Incubation of 3T3-L1 fibroblasts with insulin (10 nM or 100 nM) for 24 or 48 hours resulted in a significant increase in the amount of farnesylated p21Ras with a concomitant increase in the amount of GTP-loaded p21Ras. Cells preincubated with 100 nM insulin for 24 or 48 hours exhibited further 5-8 fold increases in p21Ras.GTP loading in response to an acute (10 minute) challenge with either insulin, EGF, or IGF-1. Effects of hyperinsulinemia were completely abolished by the presence of 1 microM alpha-hydroxyfarnesylphosphonic acid, a potent inhibitor of farnesyltransferase. These novel observations indicate that hyperinsulinemia increases the cellular pool of farnesylated p21Ras and thereby potentiates activation of p21Ras by growth factors.

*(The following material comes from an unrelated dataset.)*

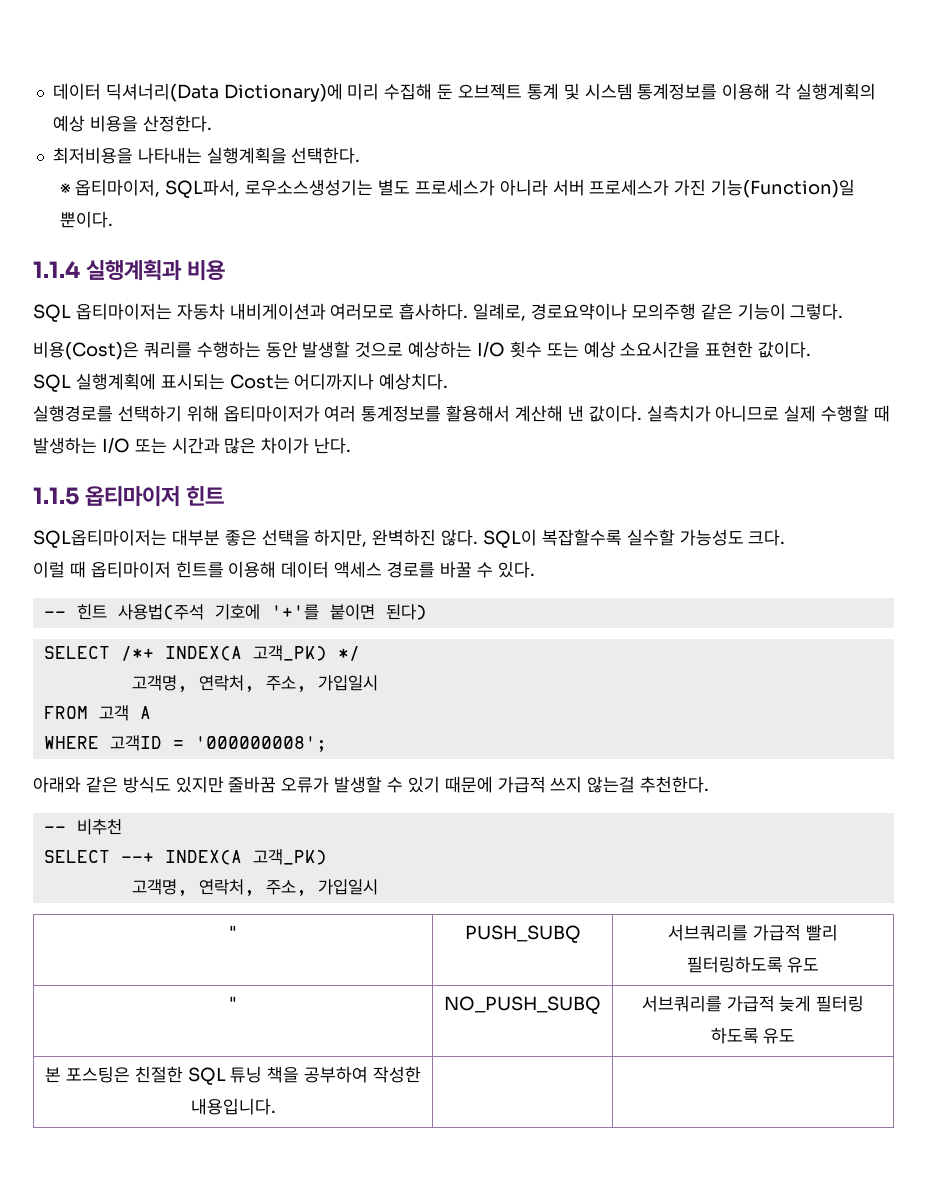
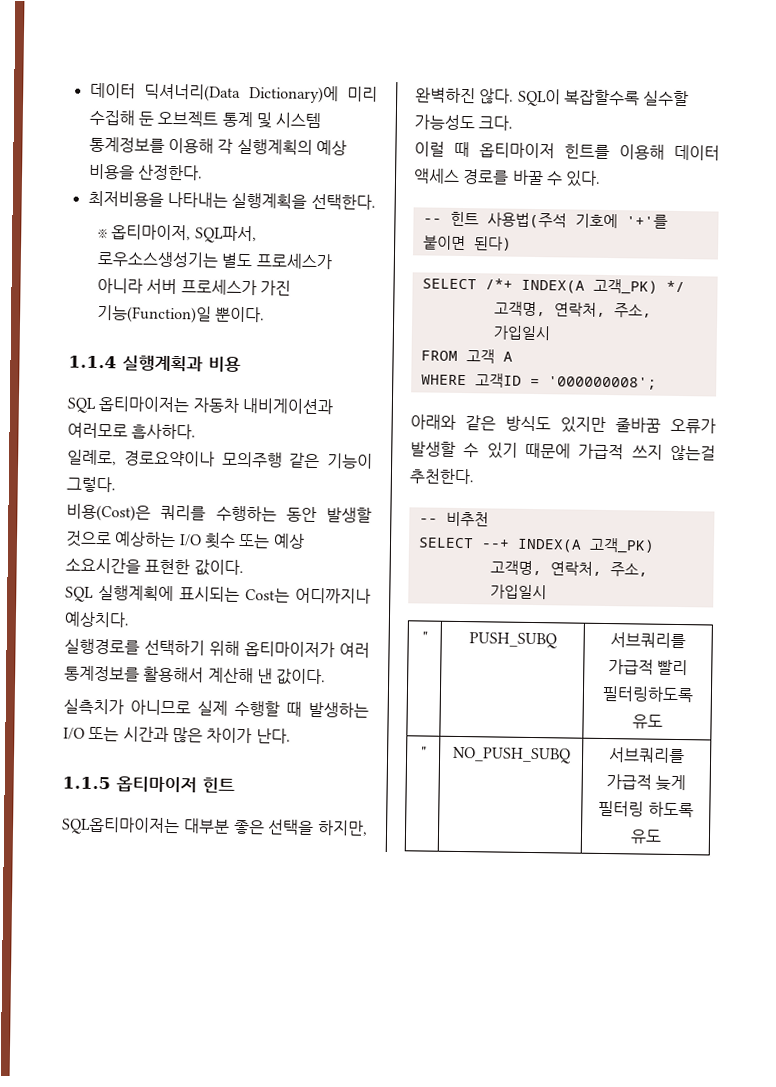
(469, 311) none -> (197, 431) //
(642, 413) none -> (327, 677) //
[44,1066,422,1085] [190,1098,276,1115] // 본 포스팅은 친절한 SQL 튜닝 책을 공부하여 작성한 내용입니다. | | -> (662, 836) none

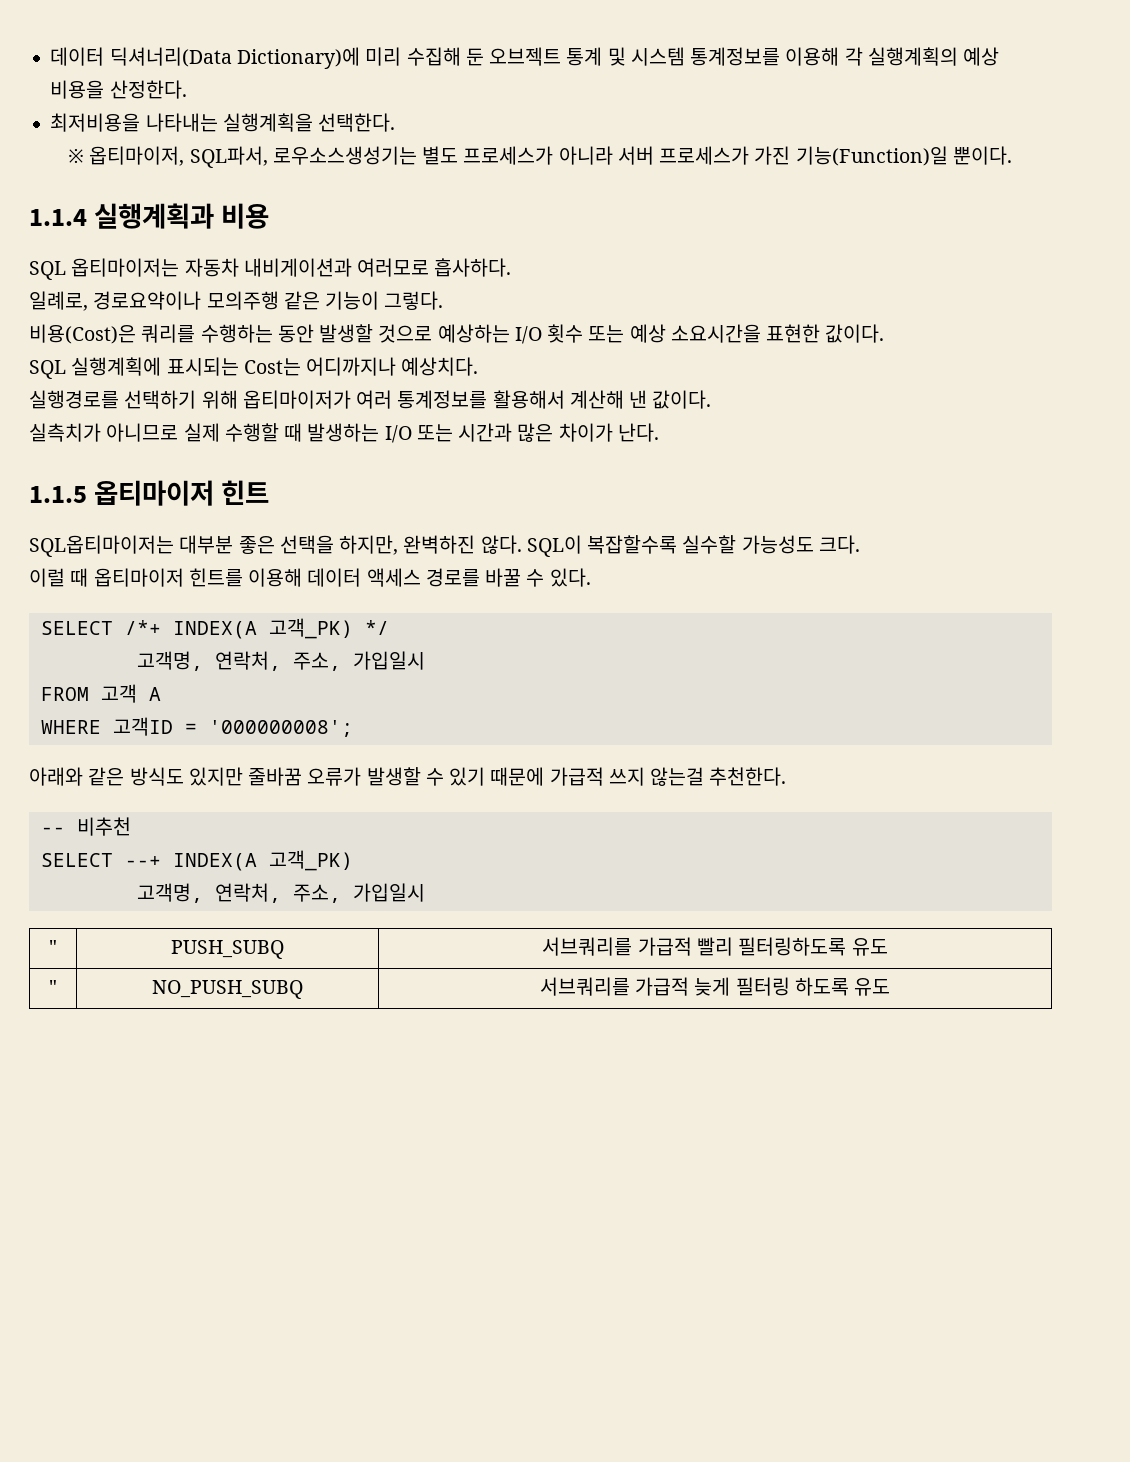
[422,211,668,229] [422,235,512,251] // -- 힌트 사용법(주석 기호에 '+'를 붙이면 된다) -> (591, 577) none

将3T3-L1成纤维细胞与胰岛素(10 nM或100 nM)孵育24或48小时,导致法尼基化的p21Ras量显著增加,同时GTP负载的p21Ras量也增加。用100 nM胰岛素预孵育24或48小时的细胞,在受到胰岛素、表皮生长因子(EGF)或胰岛素样生长因子-1(IGF-1)的急性(10分钟)刺激后,p21Ras.GTP负载进一步增加5 - 8倍。1 microM的α-羟基法尼基膦酸(一种有效的法尼基转移酶抑制剂)的存在完全消除了高胰岛素血症的影响。这些新发现表明,高胰岛素血症增加了法尼基化p21Ras的细胞池,从而增强了生长因子对p21Ras的激活作用。